■ **Instructions for the task**: Go to the line below containing "<div>No insulation cotton</div>" and print exactly from there through the line containing "<span>blocked outside</span>", both included. Print nothing else.

Extracted records:
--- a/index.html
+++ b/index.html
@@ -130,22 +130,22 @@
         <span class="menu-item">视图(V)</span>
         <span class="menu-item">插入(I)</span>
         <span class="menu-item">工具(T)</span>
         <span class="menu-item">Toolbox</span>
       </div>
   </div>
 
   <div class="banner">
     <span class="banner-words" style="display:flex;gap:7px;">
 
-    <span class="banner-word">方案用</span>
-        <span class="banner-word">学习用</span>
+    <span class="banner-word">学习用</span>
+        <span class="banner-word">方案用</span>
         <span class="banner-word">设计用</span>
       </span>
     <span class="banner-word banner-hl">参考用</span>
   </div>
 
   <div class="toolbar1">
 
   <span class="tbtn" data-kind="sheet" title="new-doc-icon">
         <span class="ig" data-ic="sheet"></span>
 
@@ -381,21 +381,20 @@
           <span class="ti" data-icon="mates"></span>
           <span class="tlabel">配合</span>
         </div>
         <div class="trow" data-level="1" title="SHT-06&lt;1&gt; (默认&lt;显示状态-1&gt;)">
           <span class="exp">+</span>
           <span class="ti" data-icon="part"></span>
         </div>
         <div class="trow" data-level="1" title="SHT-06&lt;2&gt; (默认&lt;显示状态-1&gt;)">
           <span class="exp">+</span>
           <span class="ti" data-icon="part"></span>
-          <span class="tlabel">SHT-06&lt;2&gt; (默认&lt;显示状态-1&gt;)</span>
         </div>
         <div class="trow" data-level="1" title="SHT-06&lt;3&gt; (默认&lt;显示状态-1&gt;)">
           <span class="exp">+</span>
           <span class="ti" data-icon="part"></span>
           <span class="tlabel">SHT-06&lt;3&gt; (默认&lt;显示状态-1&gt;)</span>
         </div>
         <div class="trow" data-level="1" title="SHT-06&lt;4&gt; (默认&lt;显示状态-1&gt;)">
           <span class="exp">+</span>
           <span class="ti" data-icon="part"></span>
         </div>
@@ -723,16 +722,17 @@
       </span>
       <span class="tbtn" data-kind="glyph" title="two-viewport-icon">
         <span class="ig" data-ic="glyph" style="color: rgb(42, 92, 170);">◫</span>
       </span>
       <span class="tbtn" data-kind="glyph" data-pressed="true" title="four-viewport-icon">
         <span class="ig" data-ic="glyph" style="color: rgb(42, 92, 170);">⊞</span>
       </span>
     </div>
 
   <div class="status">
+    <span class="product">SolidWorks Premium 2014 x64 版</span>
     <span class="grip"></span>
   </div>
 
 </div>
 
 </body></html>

...

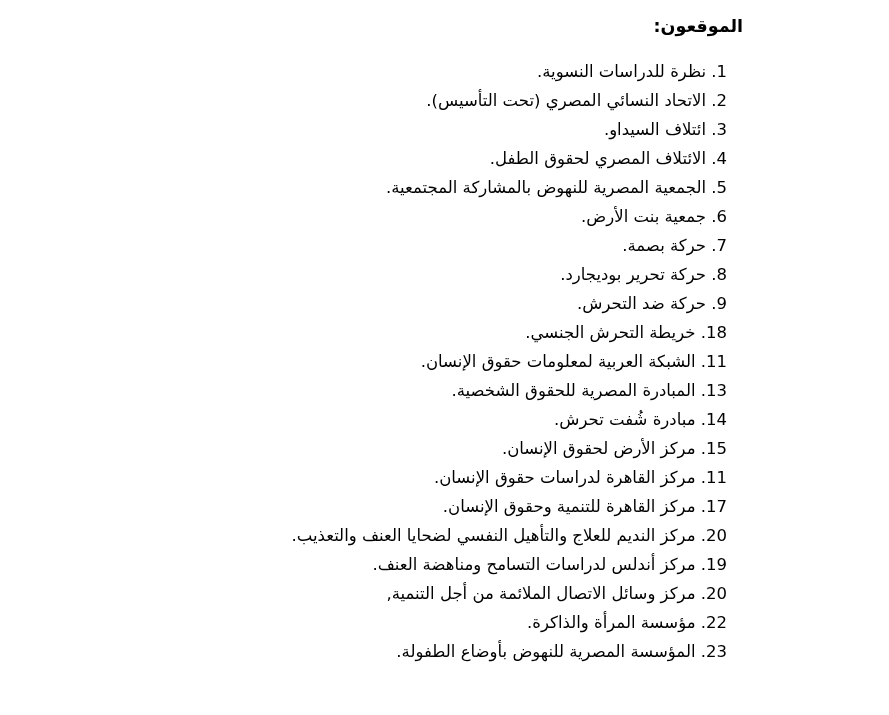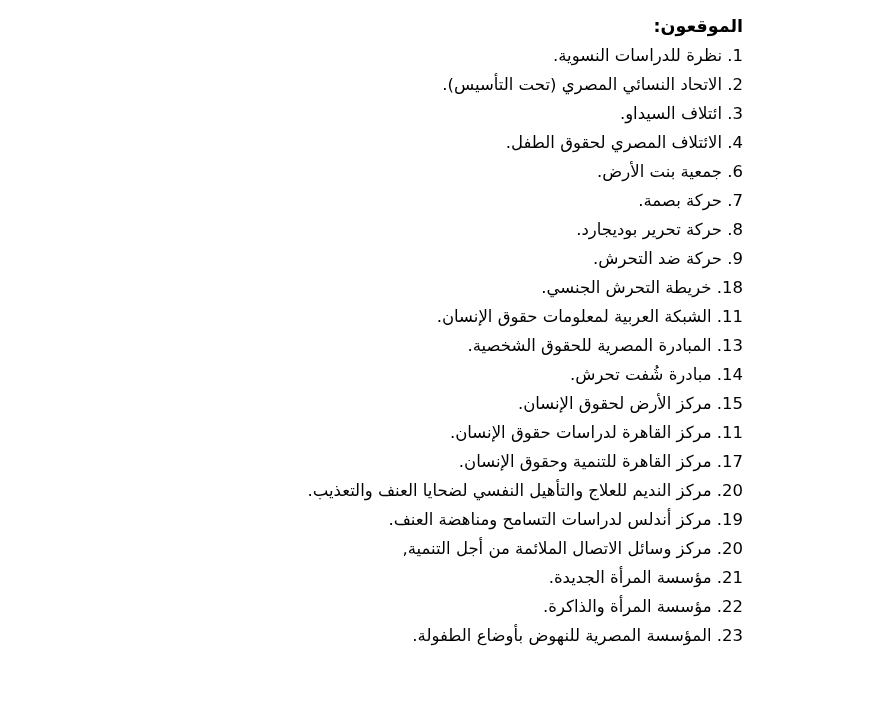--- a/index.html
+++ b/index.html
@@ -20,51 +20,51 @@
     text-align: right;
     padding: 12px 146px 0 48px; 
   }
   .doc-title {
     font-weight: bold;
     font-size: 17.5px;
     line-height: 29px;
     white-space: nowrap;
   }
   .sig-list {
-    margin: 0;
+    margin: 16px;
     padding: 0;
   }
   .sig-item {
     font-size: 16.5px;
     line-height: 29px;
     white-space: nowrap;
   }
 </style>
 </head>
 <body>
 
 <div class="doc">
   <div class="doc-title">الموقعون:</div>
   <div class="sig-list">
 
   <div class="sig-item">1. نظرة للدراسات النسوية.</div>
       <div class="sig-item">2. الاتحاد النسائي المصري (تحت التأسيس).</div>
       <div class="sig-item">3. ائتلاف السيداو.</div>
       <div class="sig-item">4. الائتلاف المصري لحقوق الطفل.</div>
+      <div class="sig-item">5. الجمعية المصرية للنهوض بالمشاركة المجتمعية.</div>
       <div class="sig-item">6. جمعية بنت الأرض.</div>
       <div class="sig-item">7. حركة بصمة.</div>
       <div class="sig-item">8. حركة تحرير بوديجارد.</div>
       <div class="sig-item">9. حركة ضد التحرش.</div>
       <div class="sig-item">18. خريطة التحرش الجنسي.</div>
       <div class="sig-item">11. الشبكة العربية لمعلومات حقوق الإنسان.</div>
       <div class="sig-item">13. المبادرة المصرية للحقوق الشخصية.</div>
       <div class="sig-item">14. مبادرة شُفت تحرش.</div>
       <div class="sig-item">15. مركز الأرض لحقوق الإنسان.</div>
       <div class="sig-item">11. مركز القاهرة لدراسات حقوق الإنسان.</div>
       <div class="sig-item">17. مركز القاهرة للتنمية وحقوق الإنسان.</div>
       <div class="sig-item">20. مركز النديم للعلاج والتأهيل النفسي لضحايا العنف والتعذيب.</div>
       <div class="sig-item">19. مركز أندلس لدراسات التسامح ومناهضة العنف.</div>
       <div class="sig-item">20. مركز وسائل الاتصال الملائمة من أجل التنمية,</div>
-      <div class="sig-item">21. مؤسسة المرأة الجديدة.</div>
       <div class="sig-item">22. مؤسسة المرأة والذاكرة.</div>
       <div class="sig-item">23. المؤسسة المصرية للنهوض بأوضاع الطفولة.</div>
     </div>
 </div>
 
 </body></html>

* * *

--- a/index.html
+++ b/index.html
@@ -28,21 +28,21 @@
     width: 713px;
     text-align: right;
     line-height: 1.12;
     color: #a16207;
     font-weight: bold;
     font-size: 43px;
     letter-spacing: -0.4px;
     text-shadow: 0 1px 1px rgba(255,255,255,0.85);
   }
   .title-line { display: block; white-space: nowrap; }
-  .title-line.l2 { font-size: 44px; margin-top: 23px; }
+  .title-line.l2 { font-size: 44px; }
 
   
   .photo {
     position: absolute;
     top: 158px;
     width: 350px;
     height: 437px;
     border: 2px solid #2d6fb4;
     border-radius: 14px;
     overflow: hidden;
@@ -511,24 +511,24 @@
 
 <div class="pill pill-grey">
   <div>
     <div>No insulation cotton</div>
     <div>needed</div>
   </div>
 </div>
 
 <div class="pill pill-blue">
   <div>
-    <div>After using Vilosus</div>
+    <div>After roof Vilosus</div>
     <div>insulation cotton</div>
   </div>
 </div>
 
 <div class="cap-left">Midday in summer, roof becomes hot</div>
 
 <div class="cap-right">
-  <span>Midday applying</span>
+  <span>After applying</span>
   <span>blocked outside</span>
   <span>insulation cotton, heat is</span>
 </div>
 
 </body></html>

■ **Answer for this exercise**:
     <div>No insulation cotton</div>
     <div>needed</div>
   </div>
 </div>
 
 <div class="pill pill-blue">
   <div>
-    <div>After using Vilosus</div>
+    <div>After roof Vilosus</div>
     <div>insulation cotton</div>
   </div>
 </div>
 
 <div class="cap-left">Midday in summer, roof becomes hot</div>
 
 <div class="cap-right">
-  <span>Midday applying</span>
+  <span>After applying</span>
   <span>blocked outside</span>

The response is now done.